Tarık Akan Official ve Arzu Film'de Adile Naşit'in 1985'te yaptığı söylenen bir söyleşisi paylaşıldı; bu söyleşide Tarık Akan, Adile Naşit ve Münir Özkul arasında geçen duygu dolu bir anıdan bahsediyor Adile Naşit. İddia edildiği gibi gerçek bir hikayeyse etkilenmemek mümkün değil. İşte o anı:
Adile Naşit 21 Haziran 1985'te Can Aslan ile yaptığı söyleşide anlatıyor:
Çorba içme saatiydi, çorba içtik ve 'Hayırdır?' dedim, zor da olsa anlatmaya başladı:
'Mühendislik fakültesindeyken, okula yakın bir yerde bir matbaacı arkadaşım vardı. Cebinden kitaplar basar, insanlar okusun diye uğraşırdı. Bugün gelirken ona rastladım. İşleri bozulmuş, kapatmak zorunda kalacakmış dükkanı' dedi.
Çekimler iyi gidiyordu. Münir'in yanına gittim, durumu anlattım.
Yevmiye usulü çalışıyorduk, ne yapacağımızı da çok bilmediğimiz için bekledik. Belki elimizden bir şey gelirdi. Münir bunu epey dert edindi.
Hani o can alıcı sahne var ya; Münir'in o güzel tiradı. Saim Bey'in kapısından içeri girer, 'Sen değil, ben büyüğüm ben!' diye noktalar.

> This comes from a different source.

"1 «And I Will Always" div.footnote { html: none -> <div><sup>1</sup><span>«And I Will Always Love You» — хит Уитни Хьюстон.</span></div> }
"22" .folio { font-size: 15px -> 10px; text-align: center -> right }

İşte o sahnede, herkesin eli ayağı buz kesti. Yarım saat bir sessizlik oldu.
Gün bitti, yevmiyeler dağıtıldı. O gün ne olduysa hepimiz 3'er yevmiye aldık. Münir 10 yevmiye almıştı. Herkes aldıklarını bir araya getirdi topladık ve Tarık Akan'a uzattık.

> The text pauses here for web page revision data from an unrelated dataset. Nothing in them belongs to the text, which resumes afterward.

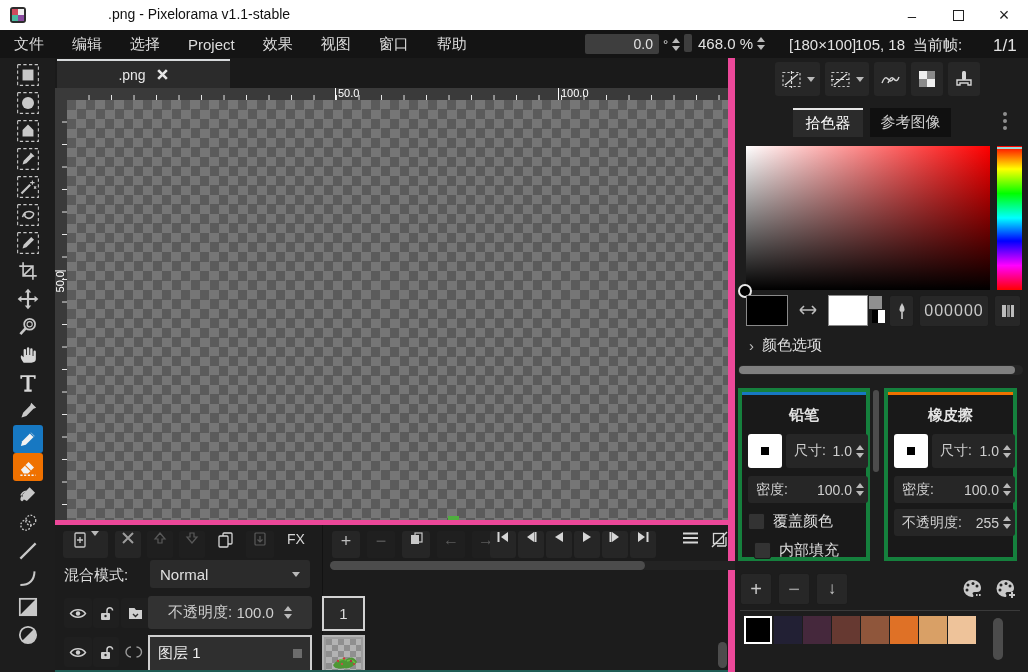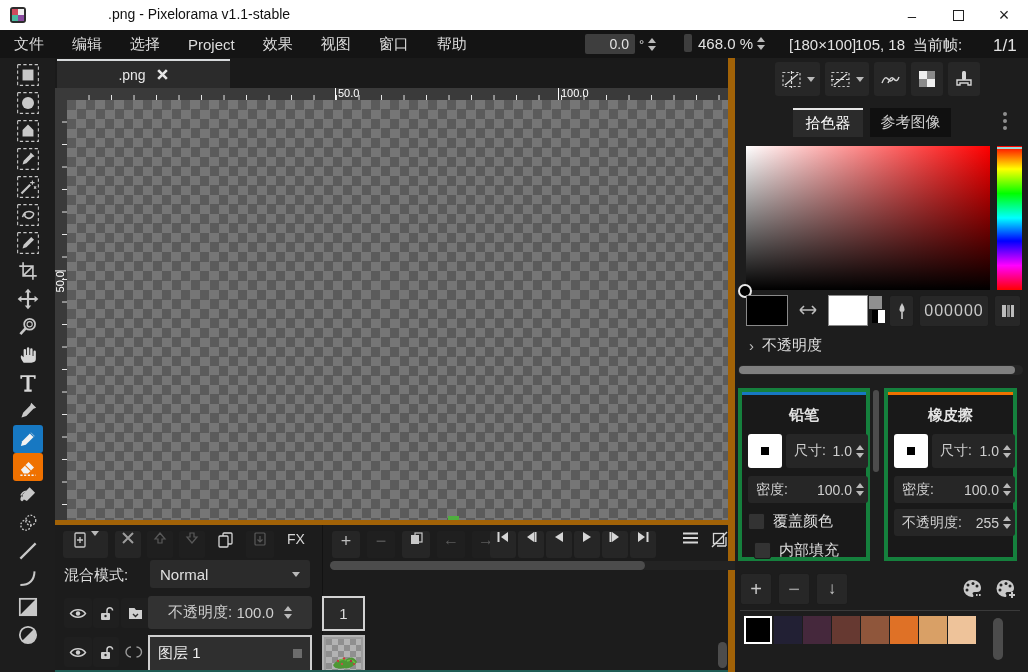".png - Pixelorama v1.1-stable" #app { background: #a16207 -> #ec4899 }
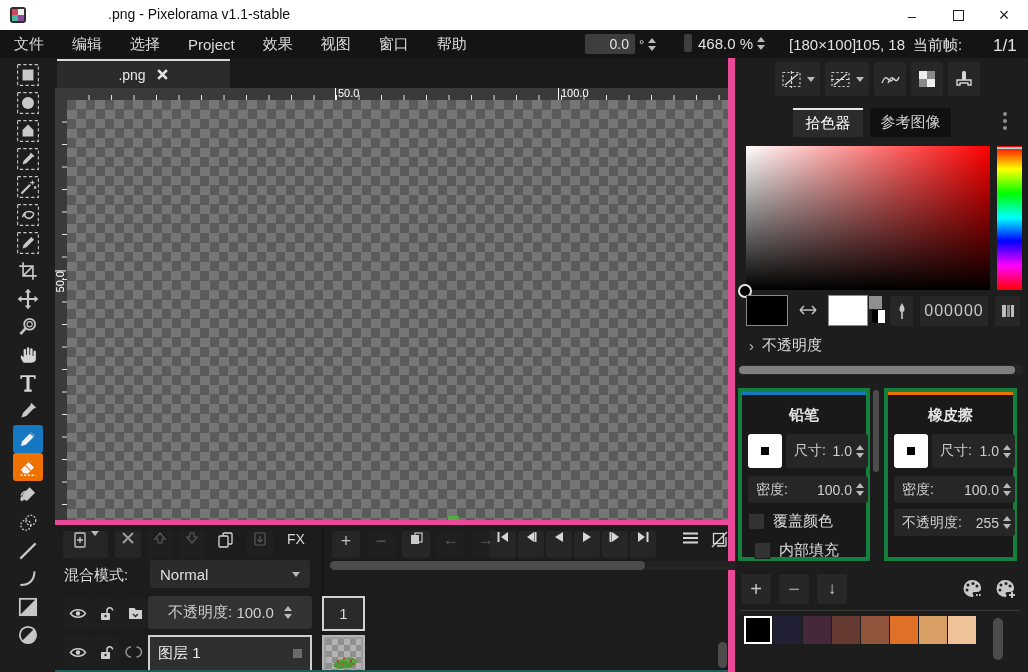"0.0" div.spinbox { width: 50px -> 74px }
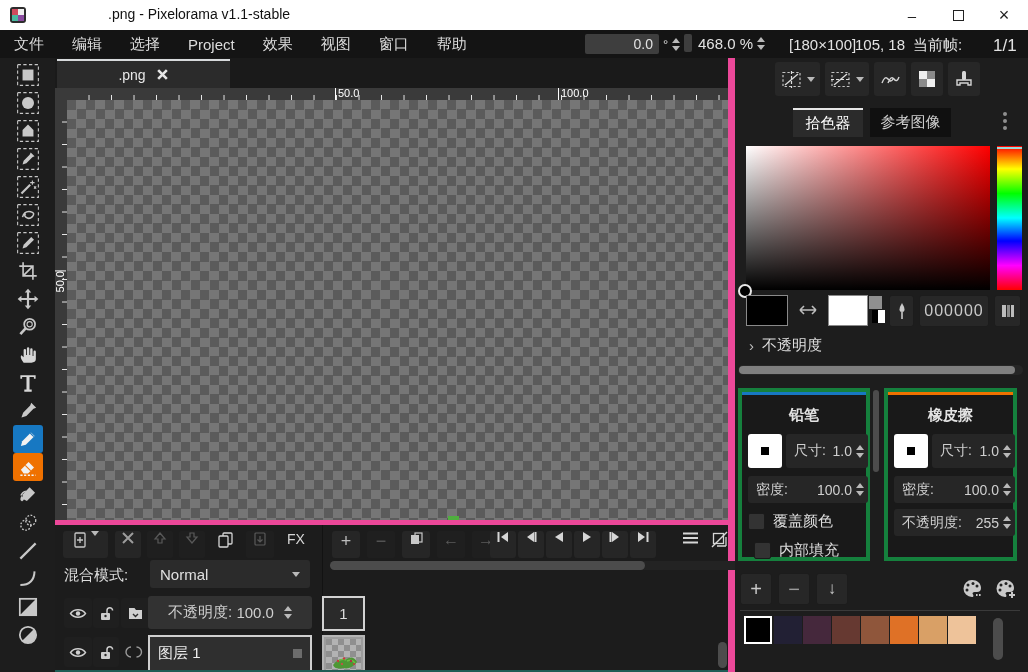"不透明度" span.cjk { text: 不透明度 -> 颜色选项 }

Kabul etmedi, zorla kabul ettirdik. Beraber gidip matbaadaki işler düzelene kadar, her gün biraz daha destek olduk.
Bugün, Tarık'ın vesilesi ile o matbaa halen çalışıyor ve geçtiğimiz gün 20.000 adet kitap basıp tüm ülkedeki okul kütüphanelerine yolladı.”
Dağıtılan 20.000 adet kitabın ismi “Nutuk”tu.
Onlara olan sevgimiz bir kat daha arttı.